Stroke damage can cause changes in the way victims think and understand, making formerly simple behaviors harder. Cognitive changes may include not being able to:

  • Recognize family members, friends or familiar places
  • Remember how to do daily activities
  • Recall things like the date, the season or your age
  • Follow simple commands
  • Act in the manner that seems appropriate to a situation

It is estimated that approximately one third of stroke survivors will develop memory problems. The memory problems can be so severe that they interfere with normal functioning. When they do they’re called dementia.

There are several types of memory loss:

  • Verbal: related to names, stories and language
  • Visual: related to shapes, faces and places
  • Informational: related to information and skill development
  • Vascular dementia: related to thinking

Symptoms of memory loss include:

  • Confusion or problems with short-term memory
  • Wandering or getting lost in familiar places
  • Difficulty following instructions
  • Trouble with monetary transactions

A victim’s memory can improve over time, but the symptoms can last for longer. Treatment typically involves brain-training techniques that improve thinking and memory.

If you suffer from memory loss, here are some helpful tips:

  • Have a place for everything and put things in their place.
  • Have a calendar and stick to a daily routine.
  • Write things down.
  • Use clues and cues to remember things.
  • Break things down into easy-to-remember steps.
  • Repeat things or ask others to repeat things if necessary.

Sensory deficits usually occur on one side of the body. When the sense of touch is involved, there may be tingling or numbness in the face, arm, or leg. The ability to feel or sense hot or cold may be decreased or missing. You may have blurred vision or a loss of vision in one or both eyes.

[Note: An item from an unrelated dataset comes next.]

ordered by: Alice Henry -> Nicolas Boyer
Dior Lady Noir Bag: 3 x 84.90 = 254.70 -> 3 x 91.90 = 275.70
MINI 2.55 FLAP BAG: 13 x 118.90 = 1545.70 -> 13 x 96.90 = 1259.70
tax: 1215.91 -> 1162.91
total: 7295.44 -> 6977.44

This type of dementia involves reasoning, planning, judgment, memory and other thought processes. It’s common following a stroke, and the risk for vascular dementia increases with recurrent stroke. Symptoms of vascular dementia include:

  • Memory loss
  • Confusion
  • Language problems
  • Difficulty paying attention or following along
  • Difficulty planning and organizing
  • Difficulty with problem solving and decision making
  • Having visions
  • Impaired motor skills

You can control further decline from vascular dementia by lowering blood pressure, reducing cholesterol, controlling blood sugar and even some medications. Speak with your healthcare professional about which options are best for you.

If you are living with vascular dementia, here are some tips that may help keep you independent:

  • Write notes to yourself
  • Create lists
  • Keep to a routine
  • Work with a speech, physical and/or occupational therapist
  • Play card games and work puzzles
  • Manage your stroke risk factors
  • Get out and be social
  • Avoid emotional stress and depression

How are your emotions affected?

After a stroke you may have a harder time controlling your emotions. This often involves rapid mood changes that include laughing or crying at the wrong times, which is known as emotional liability.

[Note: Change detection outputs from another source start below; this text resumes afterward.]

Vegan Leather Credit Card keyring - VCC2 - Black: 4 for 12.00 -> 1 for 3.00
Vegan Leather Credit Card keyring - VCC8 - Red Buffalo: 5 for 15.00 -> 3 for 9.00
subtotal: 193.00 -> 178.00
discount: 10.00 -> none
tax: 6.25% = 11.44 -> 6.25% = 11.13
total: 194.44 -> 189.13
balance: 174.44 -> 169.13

Depression is common after a stroke, including feelings of anger, frustration, anxiety, sadness, fear and hopelessness. Other symptoms can include losing interest in activities, difficulty sleeping, feeling tired and difficulty concentrating.

Depression can slow down recovery from a stroke and needs to be treated if it occurs. If your depression is left untreated or unmanaged, it can make other common post-stroke conditions worse, including malnutrition, incontinence, pain, fatigue and sleep issues. There are a variety of treatment options for post-stroke depression, including those listed below. Consult with your healthcare provider to determine the best path for you.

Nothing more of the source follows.